2. Wijzigingen per 1 januari 2025

Met ingang van 1 januari 2025 zullen de bedrijfsopvolgingsregelingen verder als volgt worden aangepast:

  • De vrijstelling in de successiewet wordt enerzijds verruimd en anderzijds versoberd. Tot € 1,5 miljoen ondernemingsvermogen wordt de vrijstelling opgetrokken tot 100% (nu circa € 1,2 miljoen). Voor het meerdere zal 70% worden vrijgesteld (thans 83%).
  • De zogenoemde 5%-doelmatigheidsmarge wordt afgeschaft. Deze marge houdt in dat beleggingsvermogen in een vennootschap tot 5% van het ondernemingsvermogen wordt gezien als ondernemingsvermogen. Met het afschaffen wordt ook de ongelijkheid tussen IB-ondernemers en aanmerkelijkbelanghouders opgeheven. Voor IB-ondernemers geldt de 5%-doelmatigheidsmarge namelijk niet. In de tabel in de kabinetsbrief staat dat het afschaffen van de doelmatigheidsmarge voor de erf- en schenkbelasting reeds plaatsvindt per 1 januari 2025, maar dat dat voor de aanmerkelijkbelangheffing later plaatsvindt. Dit verschil is ons inziens opmerkelijk. Het is ook niet verder toegelicht.
  • Bedrijfsmiddelen die gedeeltelijk in de onderneming en gedeeltelijk voor privé worden gebruikt (keuzevermogen) zullen nog slechts voor de bedrijfsopvolgingsregelingen kwalificeren voor zover ze daadwerkelijk binnen de onderneming worden gebruikt. Om de uitvoerings- en administratieve lasten beperkt te houden gaat dit alleen gelden voor vermogensbestanddelen met een waarde van minimaal € 100.000 (geïndexeerd) op het moment van verkrijging en die voor minimaal 10% gebruikt worden voor niet-ondernemingsactiviteiten. Door deze ondergrens zullen in de praktijk vooral onroerende zaken, vliegtuigen, auto’s en vaartuigen die ook privé worden gebruikt onder de maatregel gaan vallen.
  • De dienstbetrekkingseis in de bedrijfsopvolgingsregeling in de inkomstenbelasting wordt afgeschaft, omdat deze voorwaarde niet effectief blijkt te zijn. Wel gaat bij schenkingen (niet bij verervingen) gelden dat de verkrijger ten minste 21 jaar moet zijn. Dit voorkomt gefaciliteerde schenkingen aan (zeer) jonge kinderen.

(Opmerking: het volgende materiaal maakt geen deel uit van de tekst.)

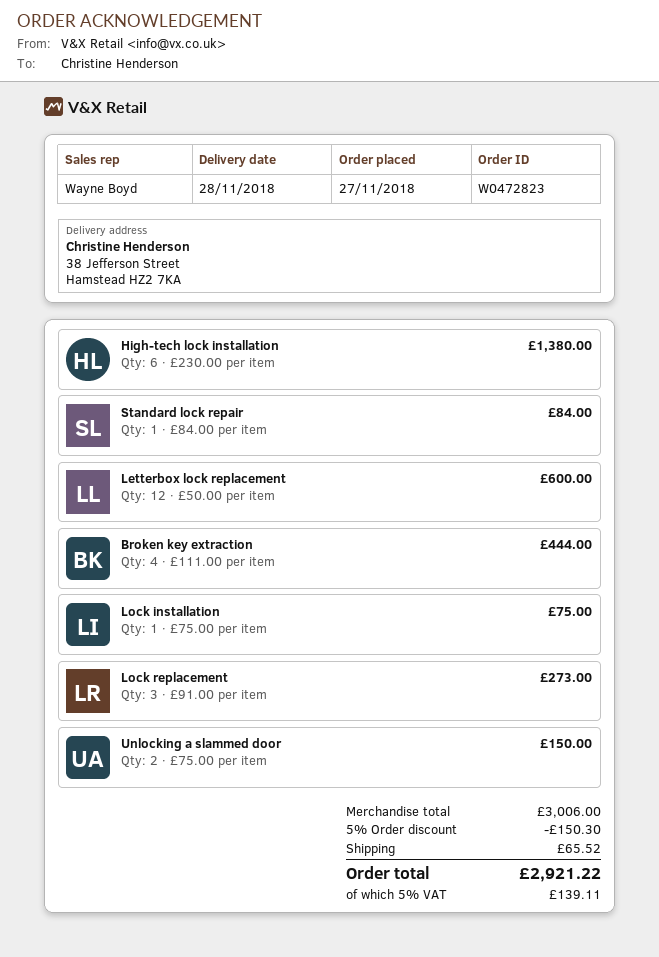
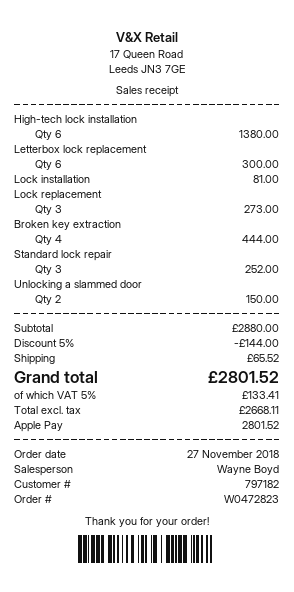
Standard lock repair: 1 for 84.00 -> 3 for 252.00
Letterbox lock replacement: 12 for 600.00 -> 6 for 300.00
Lock installation: 1 for 75.00 -> 1 for 81.00
subtotal: 3006.00 -> 2880.00
discount: 5% = 150.30 -> 5% = 144.00
tax: 5% = 139.11 -> 5% = 133.41
total: 2921.22 -> 2801.52

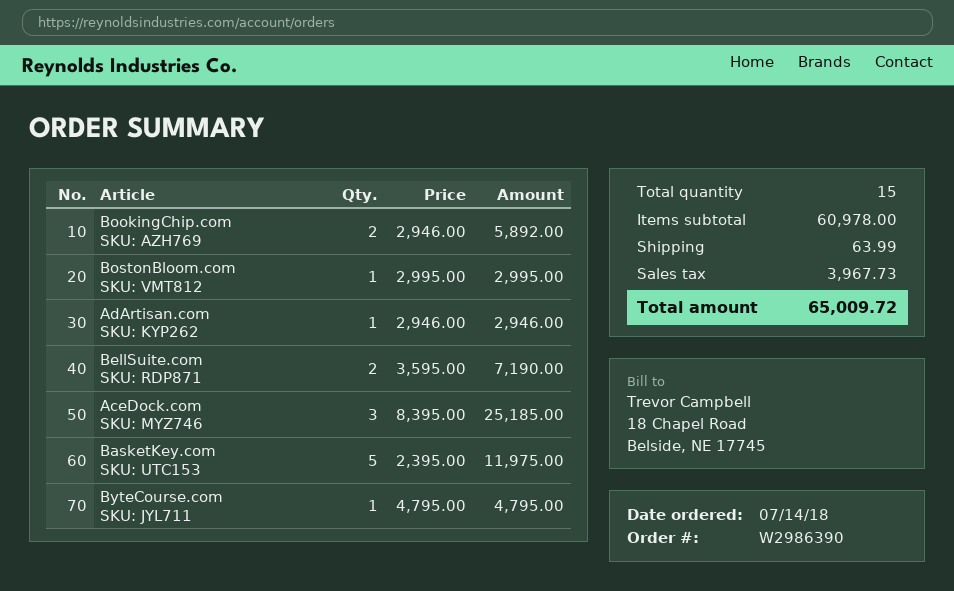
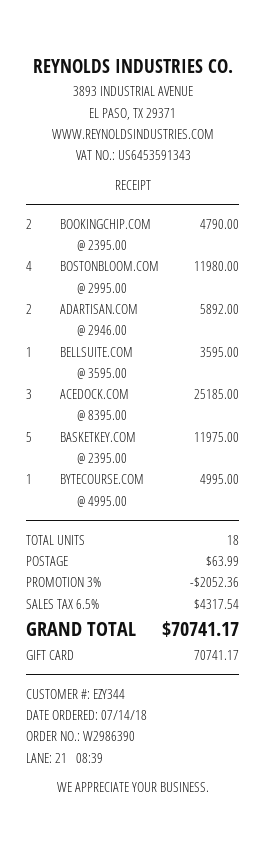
BookingChip.com: 2 x 2946.00 = 5892.00 -> 2 x 2395.00 = 4790.00
BostonBloom.com: 1 x 2995.00 = 2995.00 -> 4 x 2995.00 = 11980.00
AdArtisan.com: 1 x 2946.00 = 2946.00 -> 2 x 2946.00 = 5892.00
BellSuite.com: 2 x 3595.00 = 7190.00 -> 1 x 3595.00 = 3595.00
ByteCourse.com: 1 x 4795.00 = 4795.00 -> 1 x 4995.00 = 4995.00
total quantity: 15 -> 18
discount: none -> 3% = 2052.36
tax: 3967.73 -> 4317.54
total: 65009.72 -> 70741.17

3. Maatregelen die ingaan op 1 januari 2026

Met ingang van 1 januari 2026 zullen de bedrijfsopvolgingsregelingen nog verder worden aangepast, en wel als volgt:

  • Voor aanmerkelijkbelanghouders zal de toegang tot bedrijfsopvolgingsregelingen vanaf 1 januari 2026 worden beperkt tot personen met reguliere aandelen met een belang van 5% of meer die volledig meedelen in de winstgerechtigdheid en de liquidatieopbrengst. Deze maatregel kan veel impact hebben. Personen die thans soortaandelen, tracking stocks, opties, winstbewijzen of een zogeheten fictief aanmerkelijk belang bezitten zullen hun positie opnieuw moeten bekijken. De zogenoemde verwateringsregeling (belangen tussen 0,5%-5% die zijn ontstaan door verwatering als gevolg van vererving of een huwelijk) blijft wel bestaan. Hetzelfde geldt voor de regeling voor preferente aandelen die zijn ontstaan in het kader van een gefaseerde bedrijfsopvolging.
  • Er wordt voorgesteld om bepaalde knelpunten weg te nemen bij de bezitseis en voortzettingseis van de bedrijfsopvolgingsregeling in de successiewet. Thans staan deze eisen bedrijfseconomisch gewenste aanpassingen van de activiteiten of herstructureringen in de weg. Het uitgangspunt wordt vanaf 2026 dat als er geen wijziging in de gerechtigdheid in de onderneming is, er dan ook geen nieuwe bezitstermijn gaat lopen of de voortzettingseis wordt geschonden. Voor wat betreft het drijven van een onderneming tijdens de bezitstermijn vóór de schenking of de vererving is het kabinet voornemens om een versoepeling te introduceren in gevallen waarin de onderneming wordt gestaakt door overheidsingrijpen. Als binnen drie jaar wordt geherinvesteerd in een nieuwe onderneming zal de bezitstermijn niet worden onderbroken. Dit is overeenkomstig de faciliteit bij overheidsingrijpen na het verkrijgen van de onderneming/aandelen. Daarnaast is het kabinet voornemens om de vijfjaarstermijn in de bezits- en voortzettingseis sowieso in te korten. Hoeveel korter, is nog niet bekend gemaakt.
  • Het kabinet vindt dat er soms op oneigenlijke wijze gebruik wordt gemaakt van de bedrijfsopvolgingsregeling in de successiewet, bijvoorbeeld doordat personen op hoge leeftijd hun vermogen omzetten in ondernemingsvermogen (zogenoemde rollatorinvesteringen). Overwogen wordt om deze vorm tegen te gaan door voor AOW-gerechtigden een (steeds) langere bezitstermijn te eisen.
  • Een andere vorm van ongewenst gebruik is het meerdere keren benutten van de bedrijfsopvolgingsfaciliteiten (dubbel-BOR-constructies). Bijvoorbeeld indien ouders de onderneming gefaciliteerd schenken aan hun kinderen, deze vervolgens jaren later terugkopen en de onderneming vervolgens wederom vele jaren later nogmaals gefaciliteerd schenken (dubbel gebruik). Om deze vermeende constructie aan te pakken, wordt een antimisbruikmaatregel uitgewerkt die er kort gezegd op neerkomt dat als tweemaal dezelfde onderneming wordt geschonken, de bedrijfsopvolgingsfaciliteiten slechts een keer van toepassing zijn.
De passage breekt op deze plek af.